◆ Task objective
Restate word for word the entries below, starting with the line with "Vitamin B-12 1000 mcg: none -> 40 for 448.00" and continuing through the line with "total: 1336.95 -> 2323.25". Include both of those lines and no others.

Stored items

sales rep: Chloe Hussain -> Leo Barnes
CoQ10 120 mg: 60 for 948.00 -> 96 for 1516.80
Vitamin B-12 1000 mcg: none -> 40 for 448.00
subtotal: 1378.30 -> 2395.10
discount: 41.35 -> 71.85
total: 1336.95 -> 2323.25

---

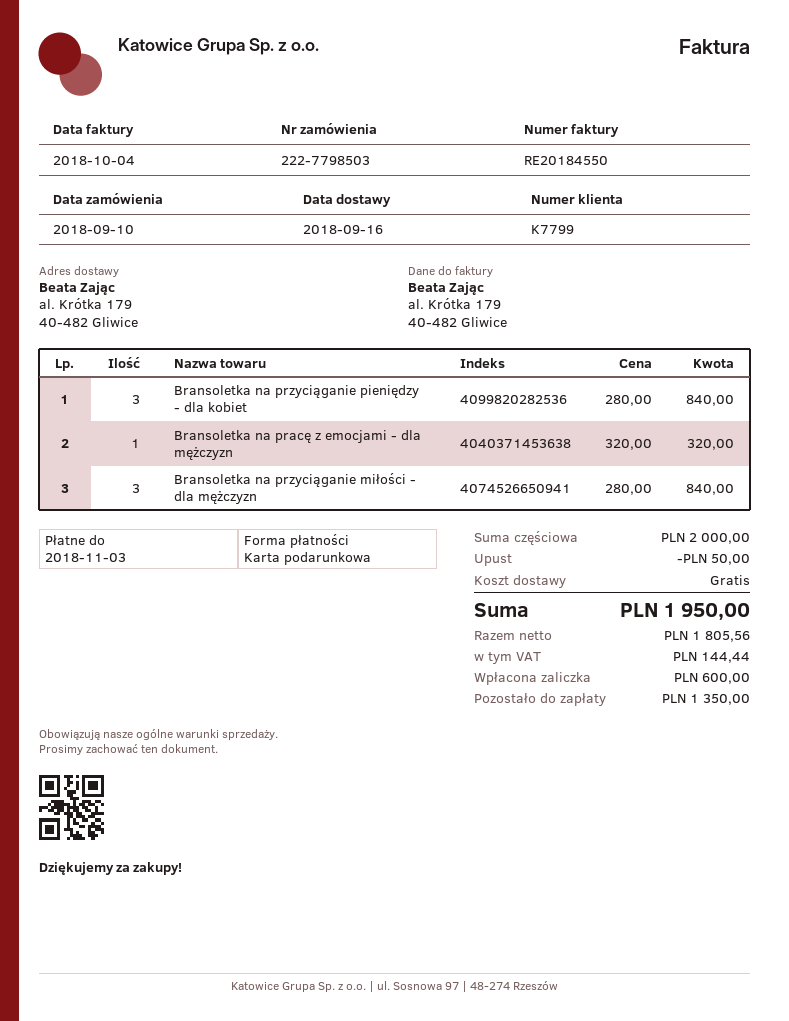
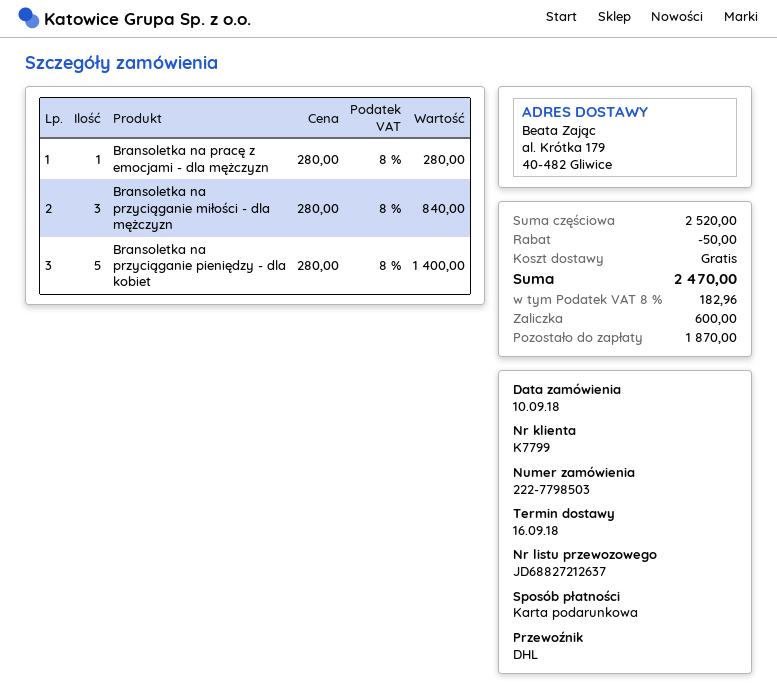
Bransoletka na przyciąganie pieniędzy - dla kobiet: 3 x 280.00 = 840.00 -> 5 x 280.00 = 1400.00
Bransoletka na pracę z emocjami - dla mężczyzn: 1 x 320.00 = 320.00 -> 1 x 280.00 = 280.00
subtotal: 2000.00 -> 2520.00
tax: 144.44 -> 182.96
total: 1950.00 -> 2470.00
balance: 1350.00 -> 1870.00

---

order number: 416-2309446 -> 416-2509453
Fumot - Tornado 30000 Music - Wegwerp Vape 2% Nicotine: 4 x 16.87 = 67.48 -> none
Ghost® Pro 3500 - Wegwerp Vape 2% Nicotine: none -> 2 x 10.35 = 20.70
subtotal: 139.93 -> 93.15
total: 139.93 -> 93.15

◆ Answer space
Vitamin B-12 1000 mcg: none -> 40 for 448.00
subtotal: 1378.30 -> 2395.10
discount: 41.35 -> 71.85
total: 1336.95 -> 2323.25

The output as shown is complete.